Siento especial fascinación por Italia. Quizá no llegue al grado de parangonar a la polifacética Gertrude Stein, que decía que "Estados Unidos es mi país, pero París es mi ciudad", cambiando en este caso la Ciudad de la Luz por la Ciudad Eterna.

Sin embargo, Roma es el ápice de ese paraíso de los estetas que es toda la Península Itálica, la estación Termini del Gran Tour cuando en las campas de Wimbledon se inventaba el tenis y los virreyes de la Emperatriz cazaban tigres a lomos de elefante.
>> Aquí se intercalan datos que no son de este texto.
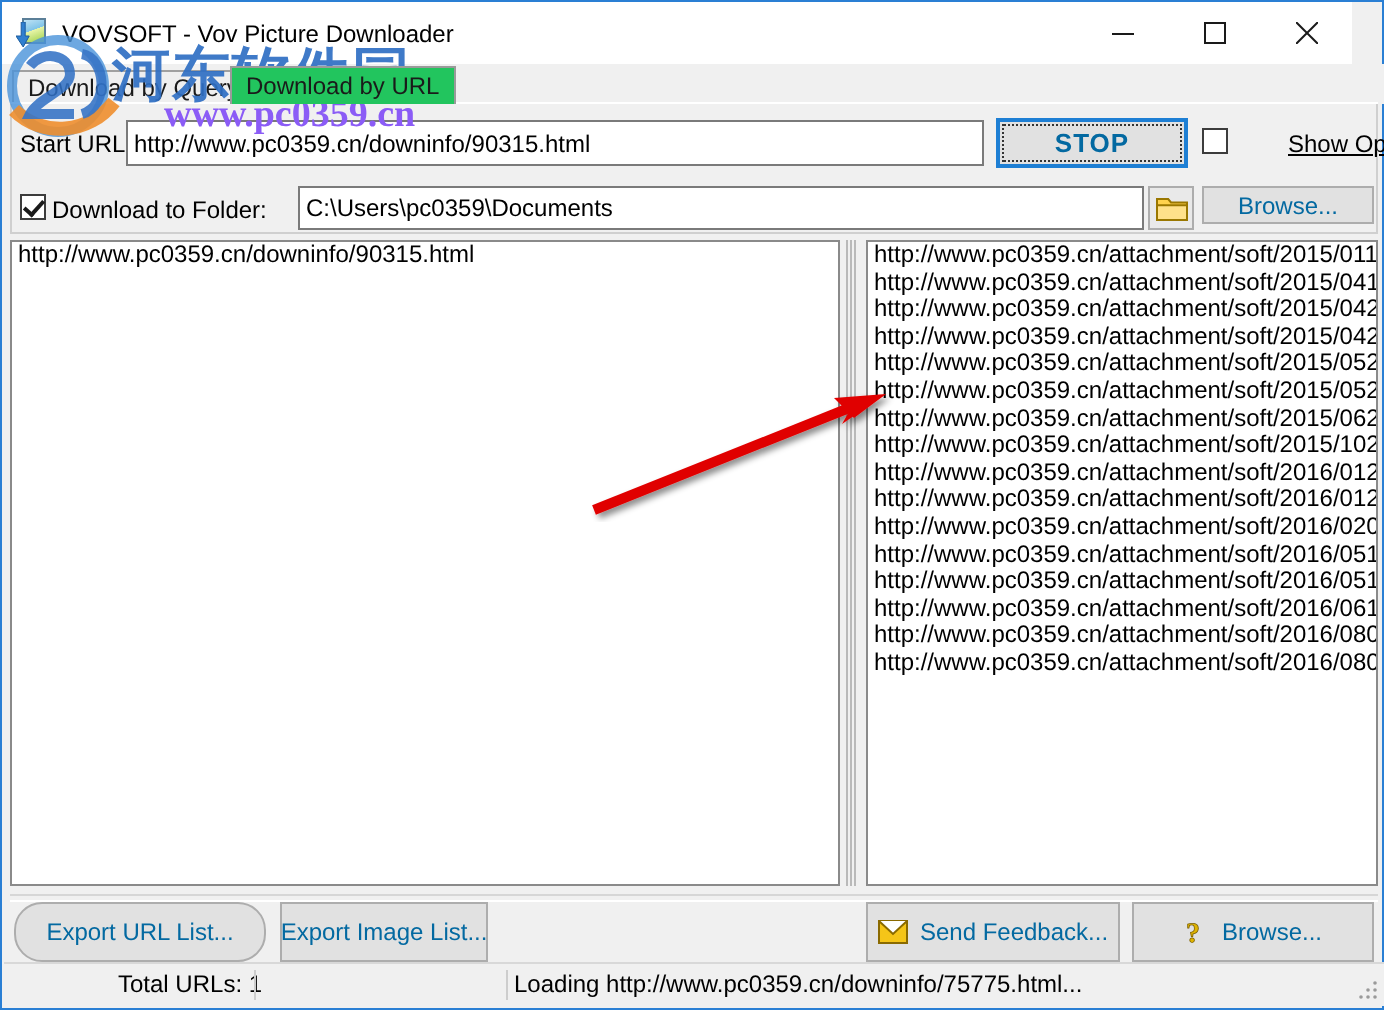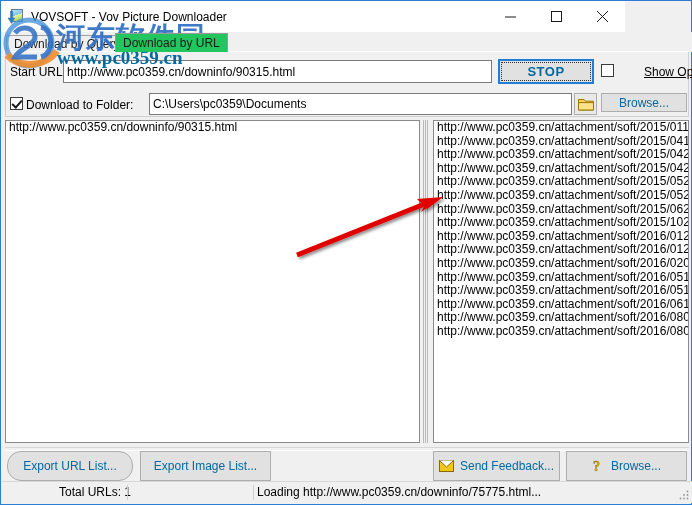--- a/index.html
+++ b/index.html
@@ -10,21 +10,21 @@
     -webkit-font-smoothing:antialiased;
   }
   .window{
     position:absolute;left:0;top:0;width:692px;height:505px;
     box-sizing:border-box;
     border:1px solid #2a7fd4;
     background:#f0f0f0;
   }
   
   .titlebar{
-    position:absolute;left:0;top:0;width:624px;height:31px;
+    position:absolute;left:0;top:0;width:675px;height:31px;
     background:#ffffff;
     display:flex;align-items:center;
   }
   .title-icon{
     width:16px;height:16px;margin-left:7px;margin-right:7px;
     position:relative;flex:none;
   }
   .title-icon .sheet{
     position:absolute;left:3px;top:0px;width:12px;height:13px;
     background:linear-gradient(160deg,#bfe3f5 0%,#7fc3e8 45%,#e8f5a8 46%,#9ccf4a 100%);
@@ -148,23 +148,23 @@
   .grip{position:absolute;right:2px;bottom:2px;width:12px;height:12px;}
   
   .wm{position:absolute;pointer-events:none;}
   .wm-cn{
     left:55px;top:17px;
     font-family:"DejaVu Sans","Liberation Sans",sans-serif;
     font-size:29px;font-weight:bold;color:#2f6fc4;opacity:.92;
     letter-spacing:1px;white-space:nowrap;
   }
   .wm-url{
-    left:56px;top:46px;
+    left:81px;top:46px;
     font-family:"Liberation Serif","DejaVu Serif",serif;
-    font-size:19px;font-weight:bold;color:#0369a1;white-space:nowrap;
+    font-size:19px;font-weight:bold;color:#8b5cf6;white-space:nowrap;
   }
   .wm-logo{left:0px;top:16px;width:60px;height:56px;opacity:.95;}
   .arrow-anno{position:absolute;left:290px;top:180px;width:165px;height:80px;}
 </style>
 </head>
 <body>
 
 <div class="window">
 
   <div class="titlebar">
@@ -264,21 +264,21 @@
         <div class="row">http://www.pc0359.cn/attachment/soft/2016/0803</div>
         <div class="row">http://www.pc0359.cn/attachment/soft/2016/0803</div>
       </div>
   </div>
 
   <div class="sepbar" style="top:446px;"></div>
 
   <div class="btn" style="left:6px;top:450px;width:126px;height:30px;border-radius:14px;">
     <span>Export URL List...</span>
   </div>
-  <div class="btn" style="left:139px;top:450px;width:131px;height:30px;">
+  <div class="btn" style="left:139px;top:450px;width:104px;height:30px;">
     <span>Export Image List...</span>
   </div>
   <div class="btn" style="left:432px;top:450px;width:127px;height:30px;">
     <svg width="15" height="12" viewBox="0 0 15 12" style="margin-right:6px;">
       <rect x="0.5" y="0.5" width="14" height="11" fill="#f5c518" stroke="#8a6a00" stroke-width="1"></rect>
       <path d="M0.5 0.5 L7.5 7 L14.5 0.5" fill="#ffffff" stroke="#8a6a00" stroke-width="1"></path>
     </svg>
     <span>Send Feedback...</span>
   </div>
   <div class="btn" style="left:565px;top:450px;width:121px;height:30px;">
A Roma se acercó nuestro alcalde la semana pasada para formalizar nuestra participación en su carnaval y facilitar un lógico acercamiento entre dos ciudades imperecederas.

Sobre estas piedras bañadas por el Guadalquivir medio edificarían los Césares su Bética. No obstante, junto a esta más que deseable colaboración, el señor Nieto pudo ser involuntario embajador de estos aires que nos escoran más hacia los regustos italianos.

Obama juró ayer su cargo e inconscientemente nos acordamos de tiempos recientes y a la vez lejanos, cuando en nuestra fatua opulencia las elecciones se convertían en unas presidenciales americanas chiquitas: el bipartidismo era el sueño eterno de la estabilidad y el voto casi lo marcaba la empatía y la elección de la corbata.

Ahora, con Bárcenas y Guerrero en la picota, nos acercamos a Italia, como ya lo hizo Velázquez en los días del Conde Duque.

Y mutuamente nos despiojamos y se nos imanta hacia una crisis de fe que a este paso quebrará esta nueva versión de los días de Cánovas y Sagasta. La regeneración de la clase política, y en especial de los mayoritarios, se está convirtiendo en una medida sanitaria que, en caso contrario, nos acercará a pentapartitos o a contagios berlusconianos, que en pequeñas dosis ya ha conocido esta ciudad.

Hasta la basura se ha acumulado en Granada, acaso para reivindicar la oculta belleza de Nápoles.